In a review, authors found that ASM is often more labour-intensive in Asia and Africa compared to other regions like South America. While the expansion of ASM for critical minerals could correlate with increased employment and income in these regions, without suitable working conditions and continued health and safety risks, ASM will exacerbate existing social problems. To combat this, the authors advocate that the sector be formalised with adequate regulatory oversight and policy enforcement.
Towards sustainable and responsible mining
Given the many environmental and social costs across the critical mineral supply chain, and AI’s role in driving some of this demand along with clean energy technologies, future growth trajectories hinge on decision-making that can factor in varying costs and benefits. More recent literature highlights AI’s potential to advance environmental justice considerations, centring community and planetary needs within larger extraction strategies.
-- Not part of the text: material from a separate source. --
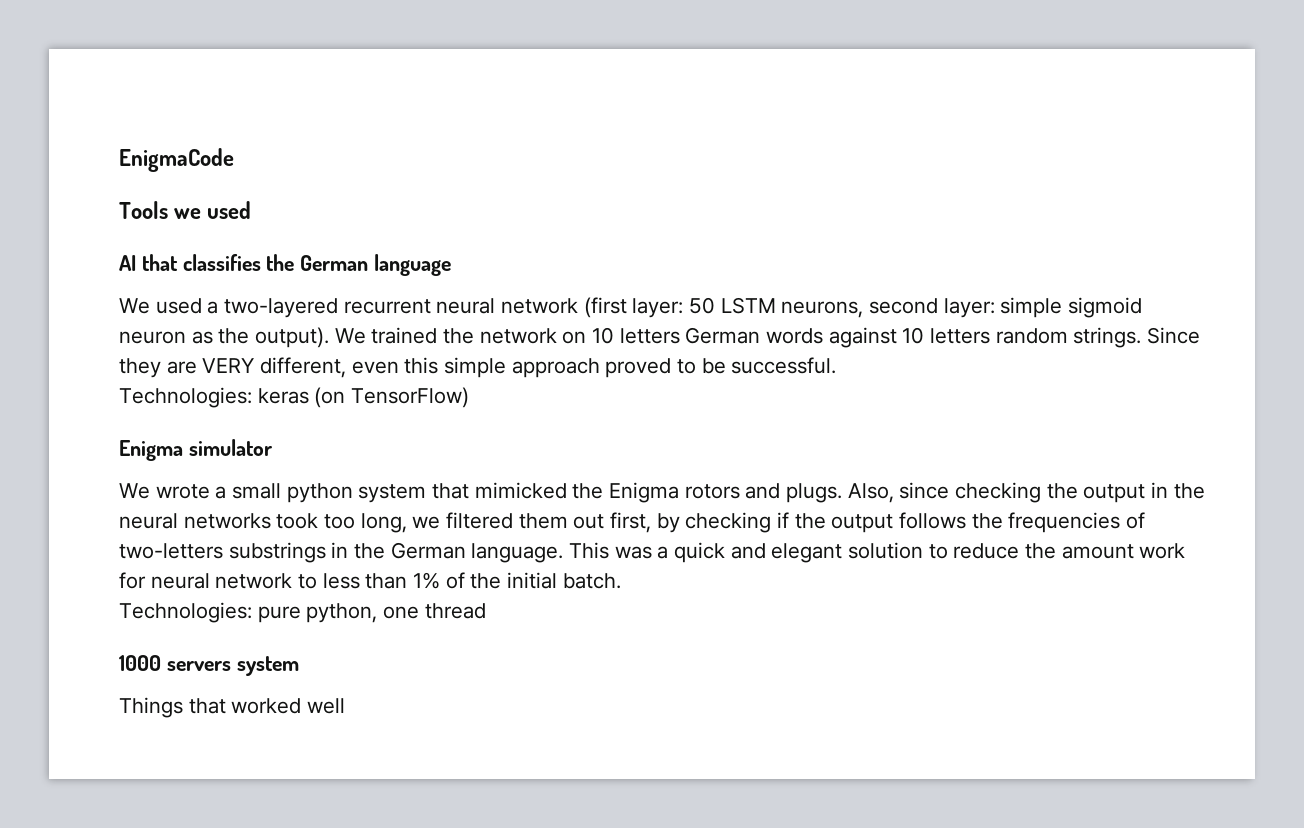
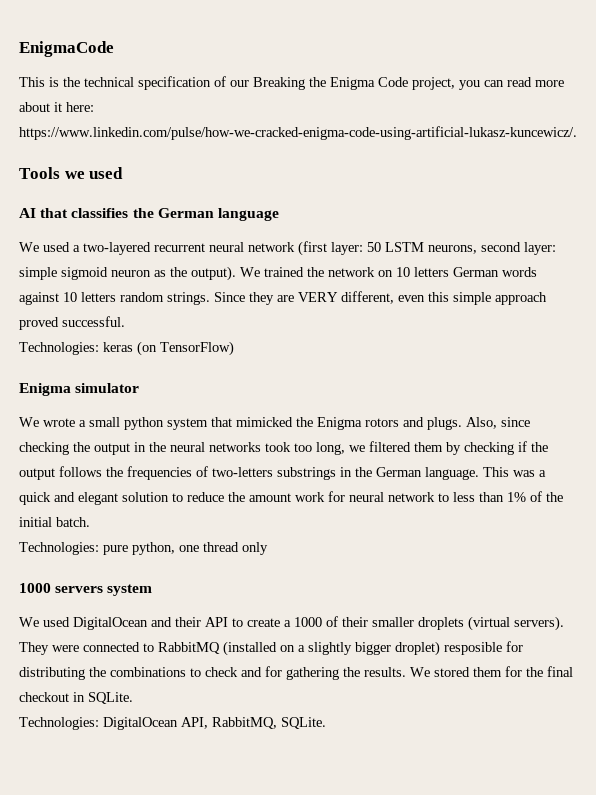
(234, 160) none -> [19,76,564,90] [19,102,94,112] [19,126,577,140] // This is the technical specification of our Breaking the Enigma Code project, you can read more about it here: https://www.linkedin.com/pulse/how-we-cracked-enigma-code-using-artificial-lukasz-kuncewicz/.
[677,358,726,374] to be -> (59, 323) none
[573,512,652,533] out first, -> (443, 447) none
(486, 611) none -> [242,542,268,555] only
[119,697,346,718] Things that worked well -> [19,616,564,631] [19,641,523,656] [19,666,573,680] [19,692,133,704] [19,717,326,730] We used DigitalOcean and their API to create a 1000 of their smaller droplets (virtual servers). They were connected to RabbitMQ (installed on a slightly bigger droplet) resposible for distributing the combinations to check and for gathering the results. We stored them for the final checkout in SQLite. // Technologies: DigitalOcean API, RabbitMQ, SQLite.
For example, authors suggest Geospatial AI modelling to identify prospective regions with lower ecological risks, and ML models to help create conservation strategies that minimise environmental degradation by integrating geological and ecological data.
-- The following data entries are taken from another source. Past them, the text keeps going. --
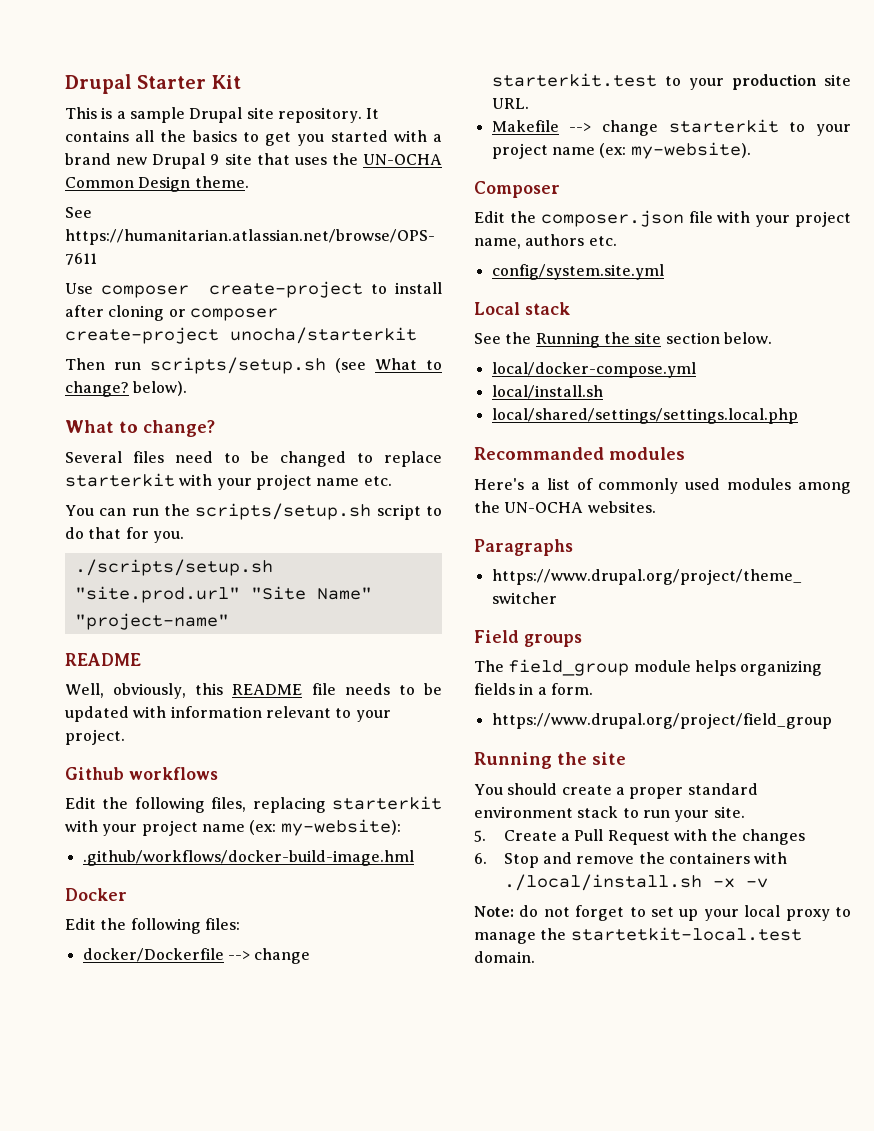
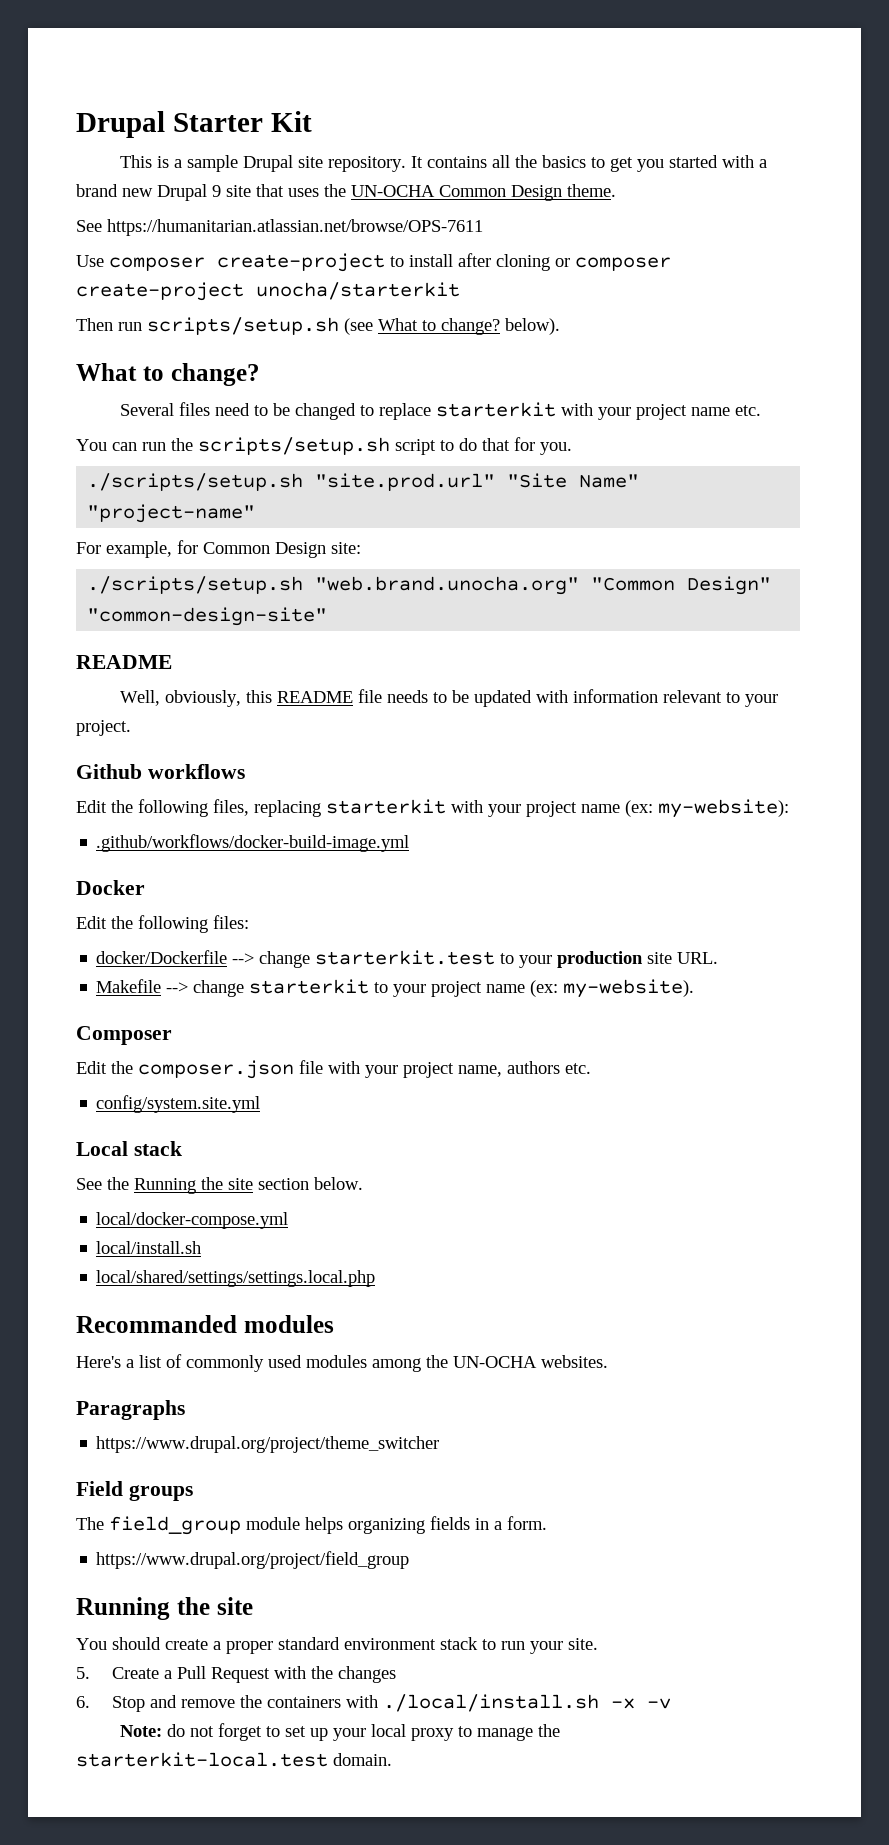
(229, 621) none -> [76,540,361,558] [87,576,772,595] [87,607,328,626] // For example, for Common Design site: // ./scripts/setup.sh "web.brand.unocha.org" "Common Design" "common-design-site"
[82,850,414,866] .github/workflows/docker-build-image.hml -> [96,834,410,852] .github/workflows/docker-build-image.yml
[570,927,802,941] startetkit-local.test -> [76,1752,328,1767] starterkit-local.test

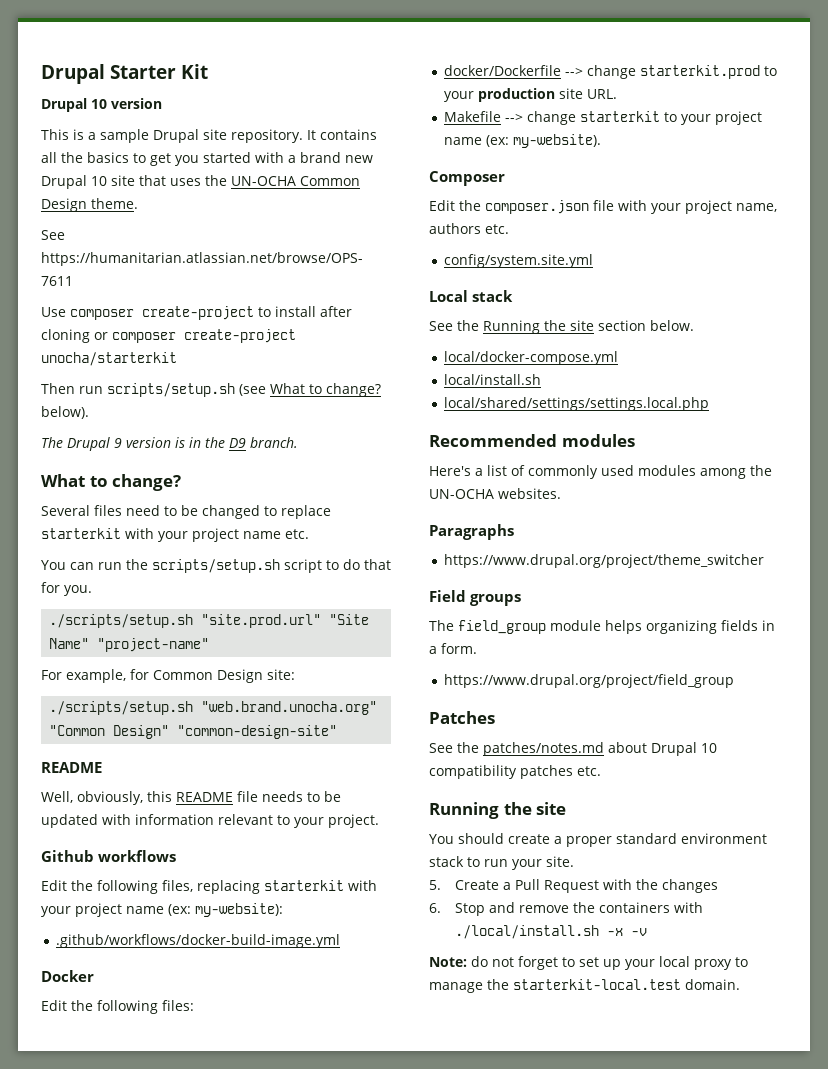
(312, 121) none -> [41,98,162,112] // Drupal 10 version
[212,185,221,197] 9 -> [91,176,107,186] 10
(560, 326) none -> [41,437,298,451] // The Drupal 9 version is in the D9 branch.
[315,950,496,965] starterkit.test -> [639,65,760,79] starterkit.prod
[76,1315,237,1333] Recommanded -> [429,434,557,447] Recommended
(410, 1560) none -> [429,711,495,724] [429,742,717,756] [429,765,601,779] // Patches // See the patches/notes.md about Drupal 10 compatibility patches etc.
A review of current and upcoming AI use cases in the mining industry frames mining as an endlessly complex array of trade-offs (e.g. between meeting budgetary constraints and reducing environmental harm). It proposes a multi-objective optimisation model framework that could balance competing objectives, such as profit, safety, land use and environmental impact, in a way that is transparent and accountable — so as to not amplify existing inequities, environmental degradation, and other harms endemic to the historic ‘resource curse’ dynamic experienced by Global South countries.
Spotlight: Critical minerals can be recycled
In its 2024 report, the International Energy Agency (IEA) stated that recycling is indispensable to the security and sustainability of critical minerals supply for clean energy transitions. Metal and material recovery from electronic waste (e-waste) creates a valuable secondary supply source, reducing reliance on new mines and providing supply security to importing countries.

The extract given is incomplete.